I am working on a piece of code where I am translating some points along a function, for easing an animation. For example, I have a cubic easing function of f(t) = t^3. However, I want the easing function to return a ratio of where to adjust the point in relation to a linear ease. So instead of having the cubic function above move from (0, 0) to (1, 1), it would move from (0, 1) to (1, 1). In other terms, the line y = x that intersects the curve at the edges should instead be y = 1

So, to put it into pictures, (in case I'm not wording it appropriately) I want to go from this:

to this (edited graph to show what I'm envisioning):

Is there a reasonable way to calculate this?

Answer 1

$t^3 + (1-t)$ does the trick! It's not a rotation, instead I am just adding the amount that the linear upper bound $t$ is missing to get to $1$. Hope this helps!

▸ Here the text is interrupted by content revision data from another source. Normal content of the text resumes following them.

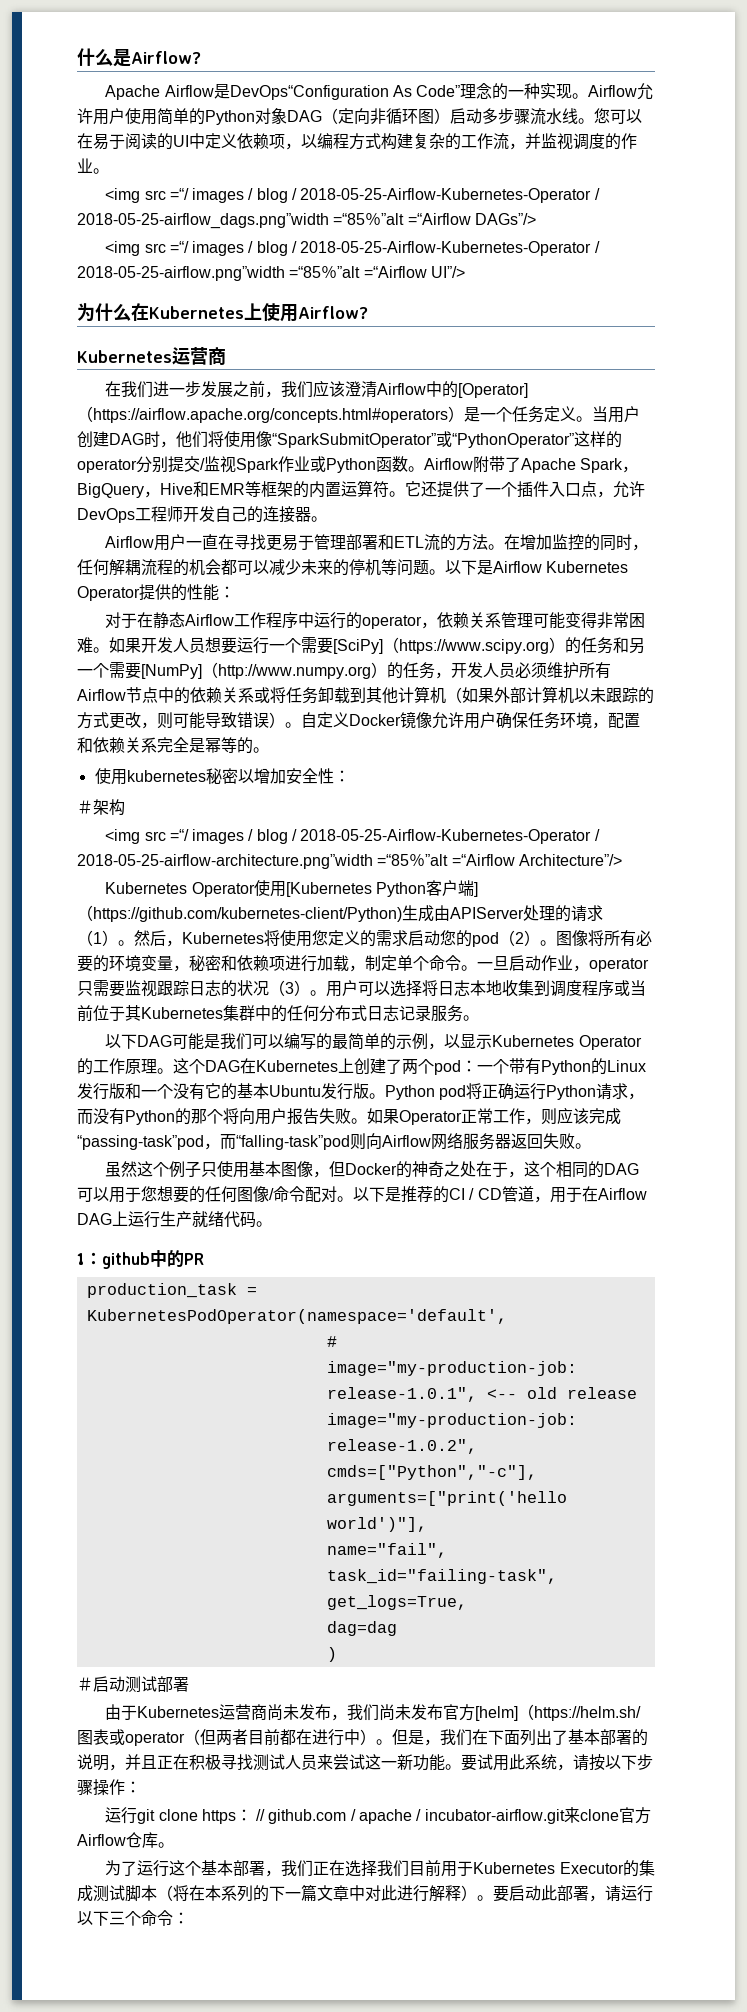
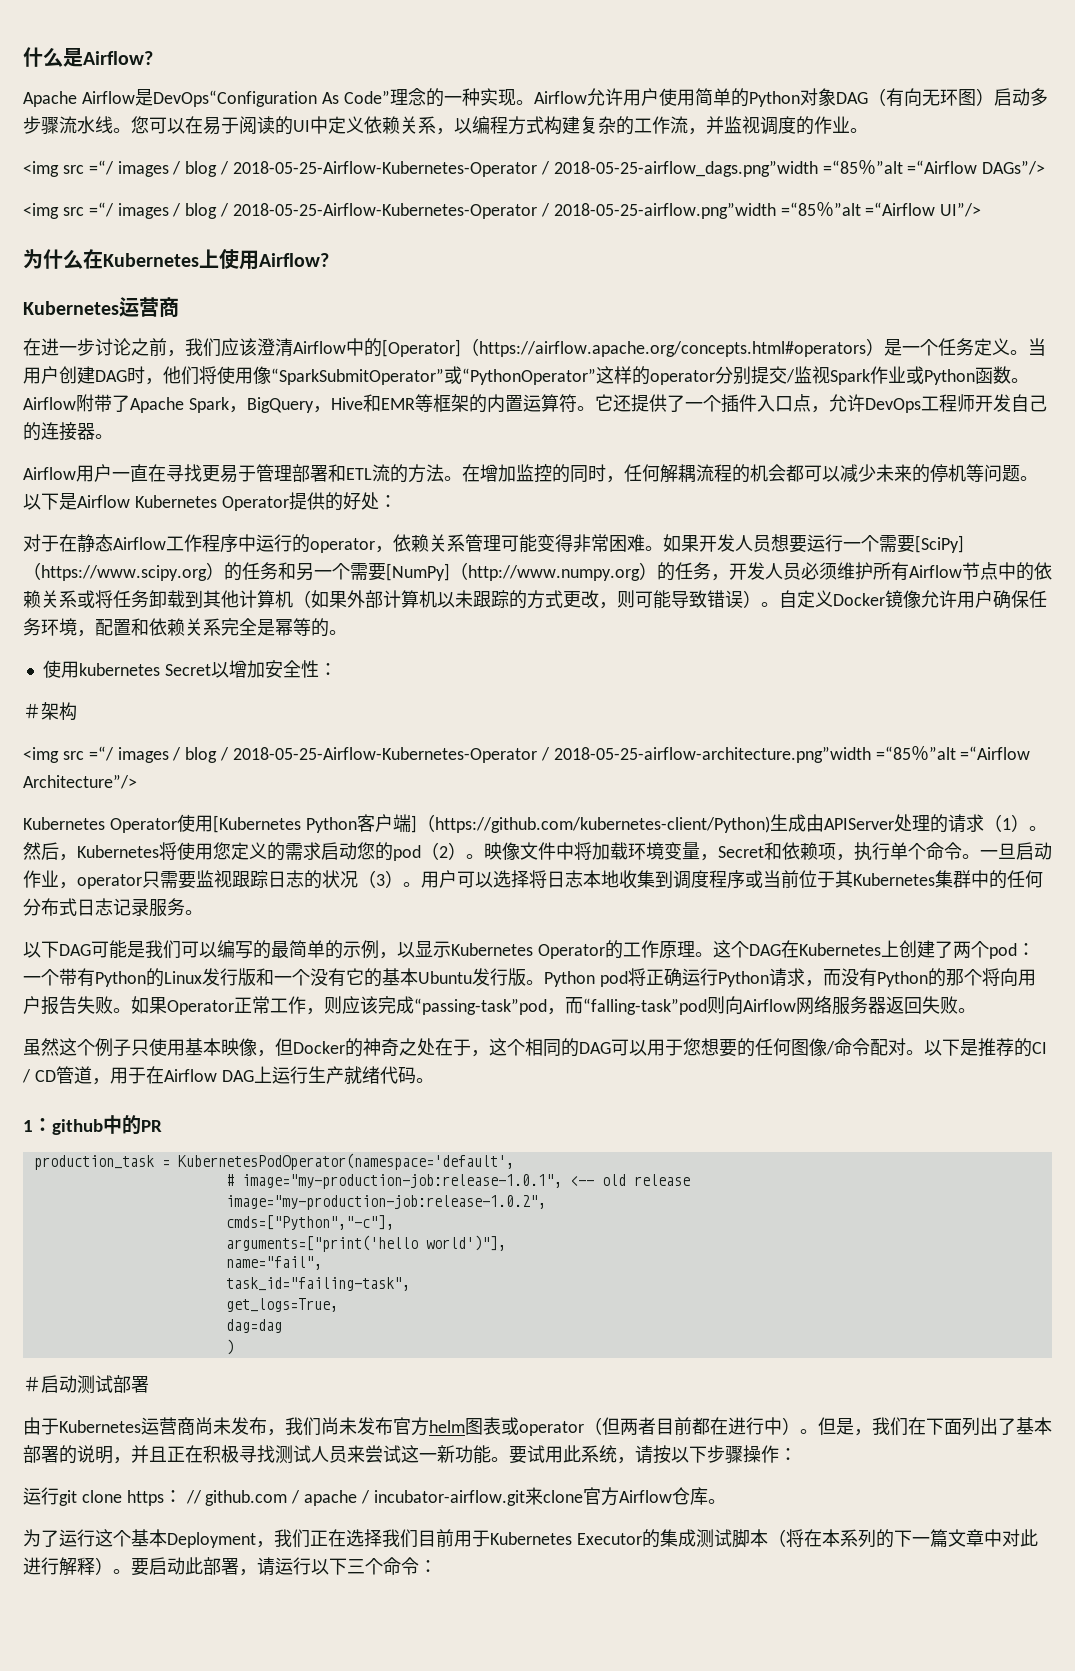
[338,108,402,125] 定向非循 -> [885,88,940,107] 有向无
[269,134,285,149] 项 -> [400,116,436,134] 关系
[121,381,234,398] 我们进一步发展 -> [41,338,131,356] 进一步讨论
[187,584,219,601] 性能 -> [342,492,379,510] 好处
[205,768,238,785] 秘密 -> [164,664,211,676] Secret
[556,930,652,947] [77,955,109,972] 图像将所有必要的 -> [484,842,628,860] 映像文件中将加载
[189,955,221,972] 秘密 -> [718,846,764,858] Secret
[285,955,397,972] 进行加载，制定 -> [836,842,890,861] ，执行
[281,1162,298,1177] 图 -> [221,1038,239,1056] 映
[475,1704,642,1721] [helm]（https://helm.sh/ -> [429,1420,465,1433] helm
[233,1860,266,1876] 部署 -> [167,1532,256,1548] Deployment

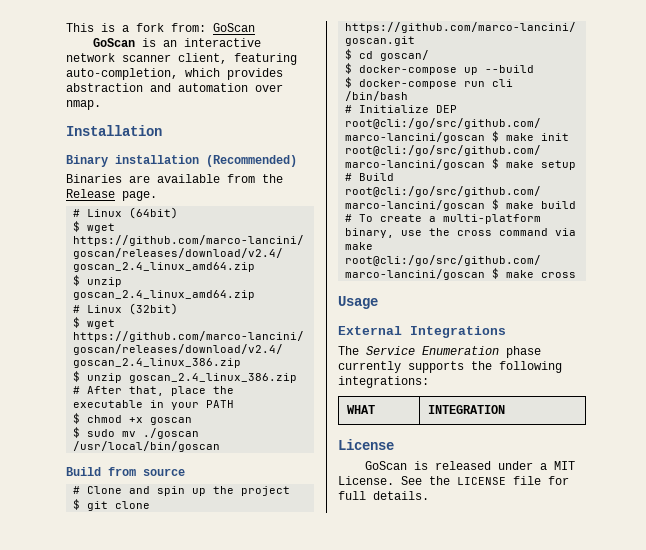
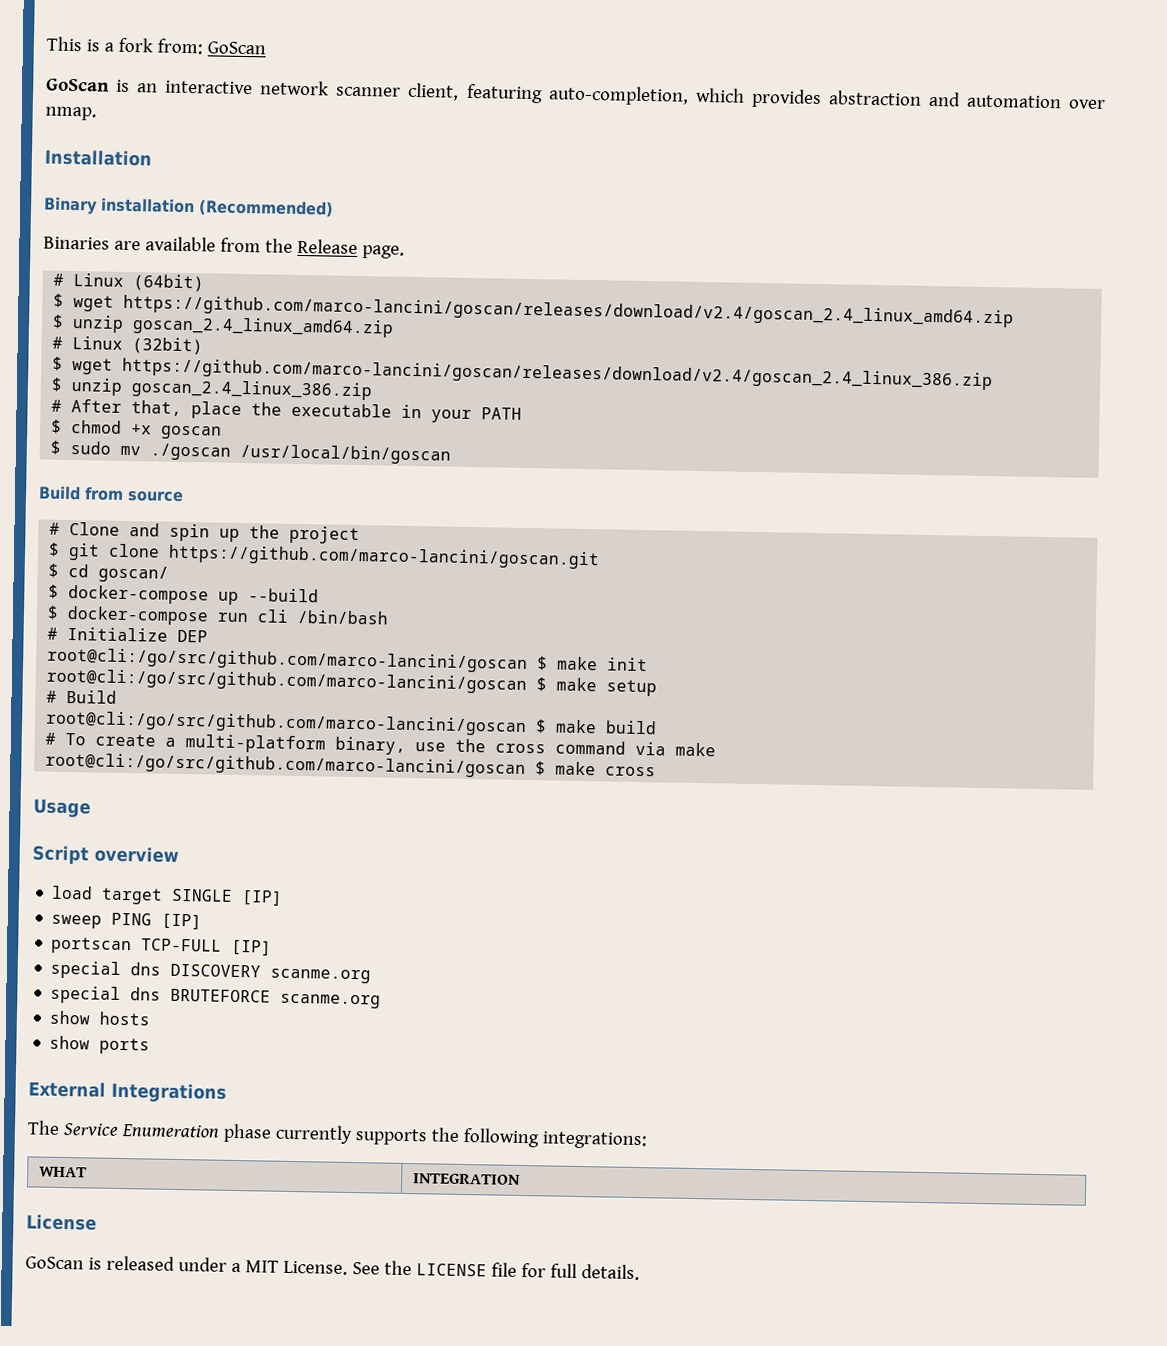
(378, 302) none -> [32,845,179,865] [51,885,284,906] [51,912,203,930] [51,936,273,956] [50,960,372,984] [50,985,382,1009] [49,1010,152,1026] [49,1035,151,1055] // Script overview // load target SINGLE [IP] // sweep PING [IP] // portscan TCP-FULL [IP] // special dns DISCOVERY scanme.org // special dns BRUTEFORCE scanme.org // show hosts // show ports

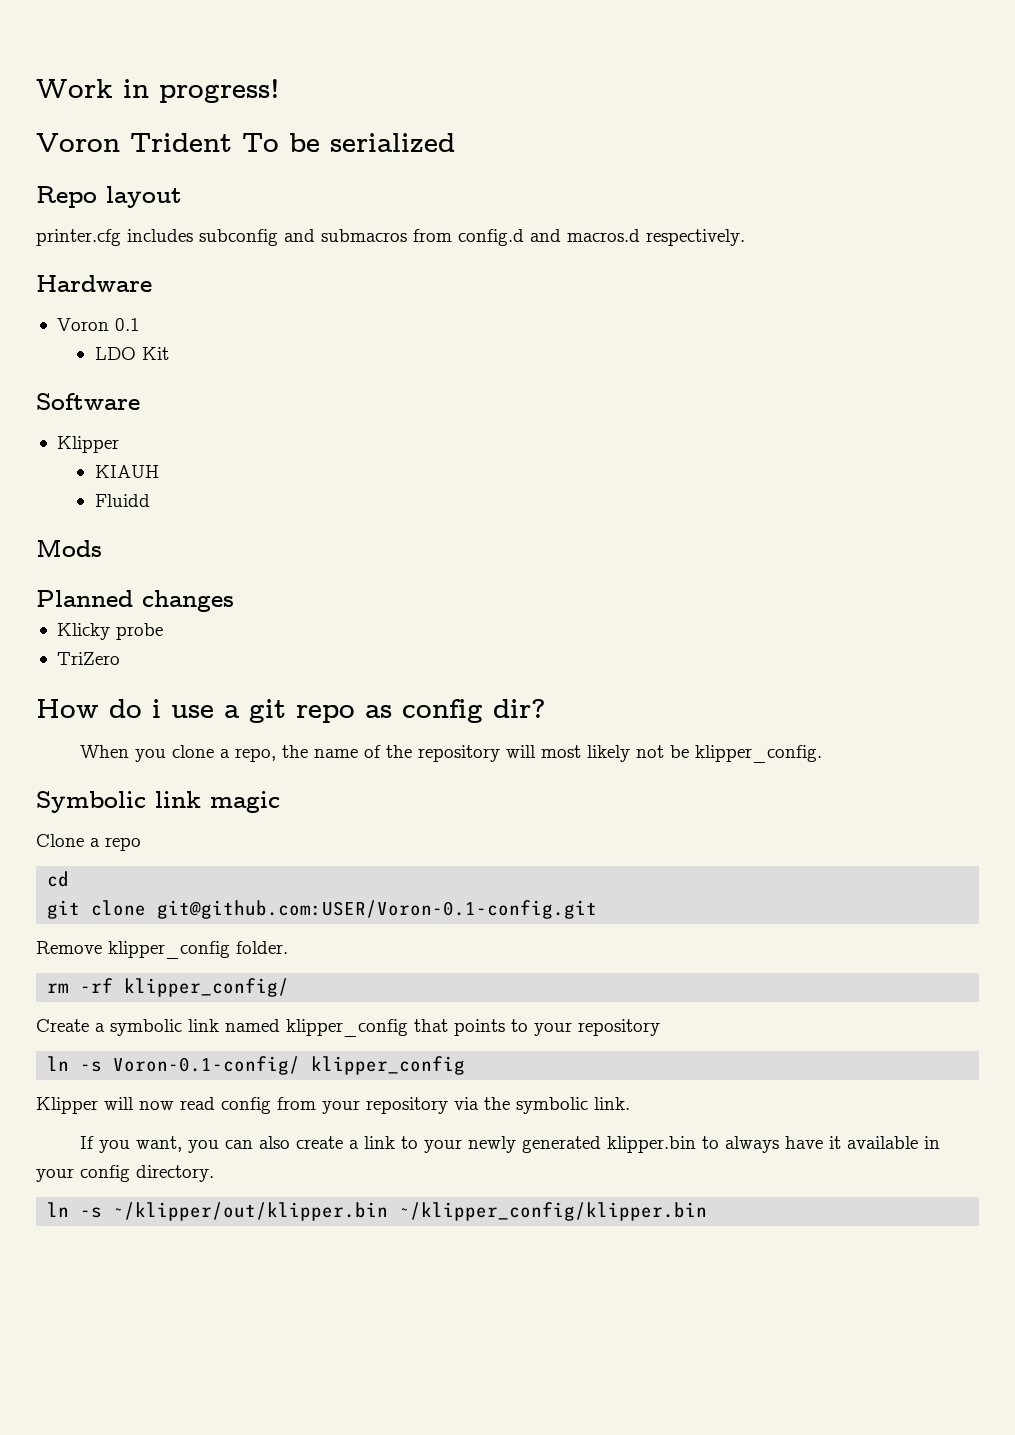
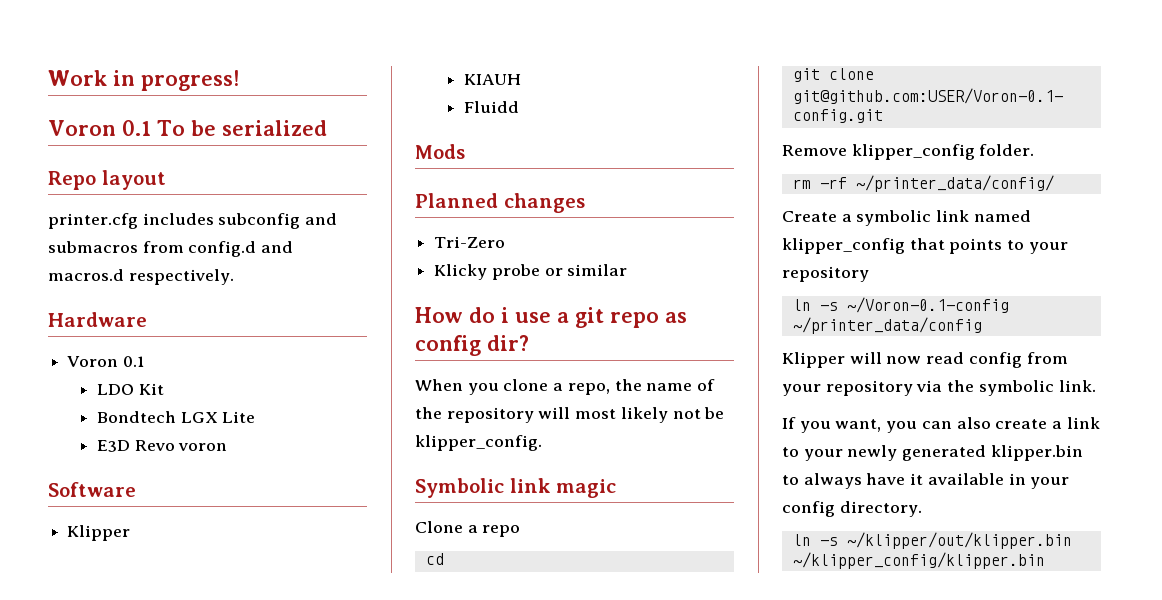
[130,133,232,152] Trident -> [121,120,151,136] 0.1
(169, 353) none -> [97,411,256,423] [97,440,228,452] // Bondtech LGX Lite // E3D Revo voron
(234, 601) none -> [434,236,506,248] // Tri-Zero
[56,652,120,665] // TriZero -> [544,264,628,276] or similar
[124,978,290,997] klipper_config/ -> [855,175,1054,192] ~/printer_data/config/
[113,1056,466,1075] Voron-0.1-config/ klipper_config -> [846,297,1009,313] [792,317,982,334] ~/Voron-0.1-config ~/printer_data/config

Edit: If you wanted something symmetric about $t=\frac{1}{2}$ instead, you could try the quadratic $at(t-1)+1$ where $a>0$.

Answer 2

So you are doing several operations:

1. You are rotating the figure $-45^\circ$ around the origin
2. You are scaling the result from part 1 by multiplying with $1/\sqrt 2$
3. You are translating the result from part 2 up by $1$

The best way to deal with these is separately. You have an array of $x$ points, originally $x_0=t$, and $y$ points, originally $y_0=t^3$. The rotation means that you need to calculate the arrays $x_1$ and $y_1$ given by $$x_1=x_0\cos45^\circ+y_0\sin 45^\circ\\y_1=-x_0\sin 45^\circ+y_0\cos 45^\circ$$ Then for scaling along $x$ you have: $$x_2=\frac{x_1}{\sqrt 2}\\y_2=y_1$$ Finally, moving it up means $$x_3=x_2\\y_3=y_2+1$$

See if this does what you want.

Answer 3

Let $f(t)$ be a function defined on the interval $(0,1)$. Then the line segment from $(0,f(0))$ to $(1,f(1))$ should end up as the line segment from $(0,1)$ to $(0,1)$. First shift everything up/down by $1-f(0)$ so that the line segment starts at the origin $(0,0)$. That is, apply the translation $$T_1(x,y)=(x,y-f(0)).$$ Next, rotate the plane about the origin so that the other endpoint, which is now at $$T_1(1,f(1))=(1,f(1)-f(0)),$$ ends up on the $x$-axis. This can be done by the applying rotation map $$R(x,y):=\begin{pmatrix} \cos\theta&-\sin\theta\\ \sin\theta&\hphantom{-}\cos\theta \end{pmatrix} \begin{pmatrix}x\\y\end{pmatrix} =(x\cos\theta-y\sin\theta,x\sin\theta+y\cos\theta),$$ where $\theta=-\arctan(f(1))$. Now we can scale the whole picture so that the line segment becomes $1$ long; apply $$S(x,y)=\left(\frac{x}{|\sin\theta+(f(1)-f(0))\cos\theta|},\frac{y}{|\sin\theta+(f(1)-f(0))\cos\theta|}\right).$$ Finally, shift everything up by $1$, which is simply $$T_2(x,y)=(x,y+1).$$ Putting everything together yields the transformation \begin{eqnarray*} F(x,y)&=&(T_2\circ S\circ R\circ T_1)(x,y)\\ &=&\left(\frac{x\cos\theta-(y-f(0))\sin\theta}{|\sin\theta+(f(1)-f(0))\cos\theta|},\frac{x\sin\theta+(y-f(0))\cos\theta}{|\sin\theta+(f(1)-f(0))\cos\theta|}+1\right). \end{eqnarray*} This means that if your original function was $y=f(x)$, now your function is given by the implicit equation $$\frac{x\sin\theta+(y-f(0))\cos\theta}{|\sin\theta+(f(1)-f(0))\cos\theta|}+1=f\left(\frac{x\cos\theta-(y-f(0))\sin\theta}{|\sin\theta+(f(1)-f(0))\cos\theta|}\right).$$